» Problem description:
Write out every line below that contains "signe".

» Data supplied:
# # # # #

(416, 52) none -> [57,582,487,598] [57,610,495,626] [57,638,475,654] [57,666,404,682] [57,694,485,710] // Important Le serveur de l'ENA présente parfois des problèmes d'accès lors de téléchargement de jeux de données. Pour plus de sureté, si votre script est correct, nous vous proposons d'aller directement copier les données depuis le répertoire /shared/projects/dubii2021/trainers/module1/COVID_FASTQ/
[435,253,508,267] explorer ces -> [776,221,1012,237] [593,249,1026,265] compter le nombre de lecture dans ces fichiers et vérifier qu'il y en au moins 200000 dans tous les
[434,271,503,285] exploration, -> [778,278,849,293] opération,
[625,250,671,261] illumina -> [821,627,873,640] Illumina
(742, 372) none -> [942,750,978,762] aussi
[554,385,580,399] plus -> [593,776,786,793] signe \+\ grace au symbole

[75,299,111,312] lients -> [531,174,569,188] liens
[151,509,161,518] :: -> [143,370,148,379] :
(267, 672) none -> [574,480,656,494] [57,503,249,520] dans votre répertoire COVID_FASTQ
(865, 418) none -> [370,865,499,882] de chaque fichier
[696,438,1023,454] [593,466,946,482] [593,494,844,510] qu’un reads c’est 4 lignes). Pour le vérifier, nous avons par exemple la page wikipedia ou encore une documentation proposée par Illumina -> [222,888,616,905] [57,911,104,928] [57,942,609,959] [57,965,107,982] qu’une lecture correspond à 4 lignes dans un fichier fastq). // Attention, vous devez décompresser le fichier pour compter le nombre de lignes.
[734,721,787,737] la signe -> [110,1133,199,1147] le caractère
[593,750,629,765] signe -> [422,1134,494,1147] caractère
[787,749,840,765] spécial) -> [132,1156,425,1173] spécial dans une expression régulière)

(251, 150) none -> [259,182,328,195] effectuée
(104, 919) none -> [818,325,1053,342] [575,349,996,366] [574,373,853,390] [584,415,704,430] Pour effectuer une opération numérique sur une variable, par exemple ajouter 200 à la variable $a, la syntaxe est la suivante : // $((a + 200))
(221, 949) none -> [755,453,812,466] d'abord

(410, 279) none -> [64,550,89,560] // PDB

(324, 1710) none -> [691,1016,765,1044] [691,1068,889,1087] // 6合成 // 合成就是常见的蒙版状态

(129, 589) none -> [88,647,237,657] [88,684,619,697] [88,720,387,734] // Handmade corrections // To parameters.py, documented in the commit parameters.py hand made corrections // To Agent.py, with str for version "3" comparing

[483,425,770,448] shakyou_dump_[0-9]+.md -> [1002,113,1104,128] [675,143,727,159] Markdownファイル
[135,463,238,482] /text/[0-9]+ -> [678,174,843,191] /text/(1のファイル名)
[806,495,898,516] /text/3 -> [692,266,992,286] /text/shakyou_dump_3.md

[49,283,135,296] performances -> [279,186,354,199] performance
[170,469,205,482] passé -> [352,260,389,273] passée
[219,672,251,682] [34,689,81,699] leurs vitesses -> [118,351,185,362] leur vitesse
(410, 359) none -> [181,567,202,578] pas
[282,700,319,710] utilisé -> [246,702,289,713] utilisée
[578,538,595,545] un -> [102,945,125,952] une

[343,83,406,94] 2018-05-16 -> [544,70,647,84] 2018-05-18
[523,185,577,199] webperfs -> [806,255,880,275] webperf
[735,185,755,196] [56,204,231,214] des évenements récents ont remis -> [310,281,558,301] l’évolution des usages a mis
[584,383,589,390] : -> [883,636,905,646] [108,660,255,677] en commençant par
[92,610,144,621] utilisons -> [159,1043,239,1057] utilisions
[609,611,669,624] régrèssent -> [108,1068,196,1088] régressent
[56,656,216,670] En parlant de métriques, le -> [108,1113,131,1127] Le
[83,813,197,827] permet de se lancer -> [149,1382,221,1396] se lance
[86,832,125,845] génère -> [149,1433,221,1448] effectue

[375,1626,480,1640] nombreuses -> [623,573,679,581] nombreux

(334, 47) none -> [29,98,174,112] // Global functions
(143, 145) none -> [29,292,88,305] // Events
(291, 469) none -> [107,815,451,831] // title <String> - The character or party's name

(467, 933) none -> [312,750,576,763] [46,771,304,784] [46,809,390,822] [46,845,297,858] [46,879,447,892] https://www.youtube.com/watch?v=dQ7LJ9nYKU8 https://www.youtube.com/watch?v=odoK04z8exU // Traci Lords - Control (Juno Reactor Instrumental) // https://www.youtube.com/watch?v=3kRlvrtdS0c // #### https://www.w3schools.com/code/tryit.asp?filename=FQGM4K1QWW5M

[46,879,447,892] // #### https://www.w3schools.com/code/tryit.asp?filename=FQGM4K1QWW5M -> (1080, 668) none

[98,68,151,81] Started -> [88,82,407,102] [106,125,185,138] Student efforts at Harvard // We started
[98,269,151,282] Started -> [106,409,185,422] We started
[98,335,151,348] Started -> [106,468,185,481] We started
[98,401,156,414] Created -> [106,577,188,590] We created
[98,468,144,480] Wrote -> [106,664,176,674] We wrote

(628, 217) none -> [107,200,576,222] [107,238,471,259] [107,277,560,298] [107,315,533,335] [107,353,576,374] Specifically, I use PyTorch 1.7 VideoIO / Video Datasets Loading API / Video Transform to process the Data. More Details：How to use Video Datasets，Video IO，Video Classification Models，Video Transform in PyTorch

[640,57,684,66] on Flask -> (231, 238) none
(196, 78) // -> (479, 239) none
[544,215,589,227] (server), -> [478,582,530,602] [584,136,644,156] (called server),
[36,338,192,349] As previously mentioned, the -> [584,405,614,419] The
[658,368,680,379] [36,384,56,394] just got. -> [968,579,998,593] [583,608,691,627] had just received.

# # # # #

» Your response:
[554,385,580,399] plus -> [593,776,786,793] signe \+\ grace au symbole
[734,721,787,737] la signe -> [110,1133,199,1147] le caractère
[593,750,629,765] signe -> [422,1134,494,1147] caractère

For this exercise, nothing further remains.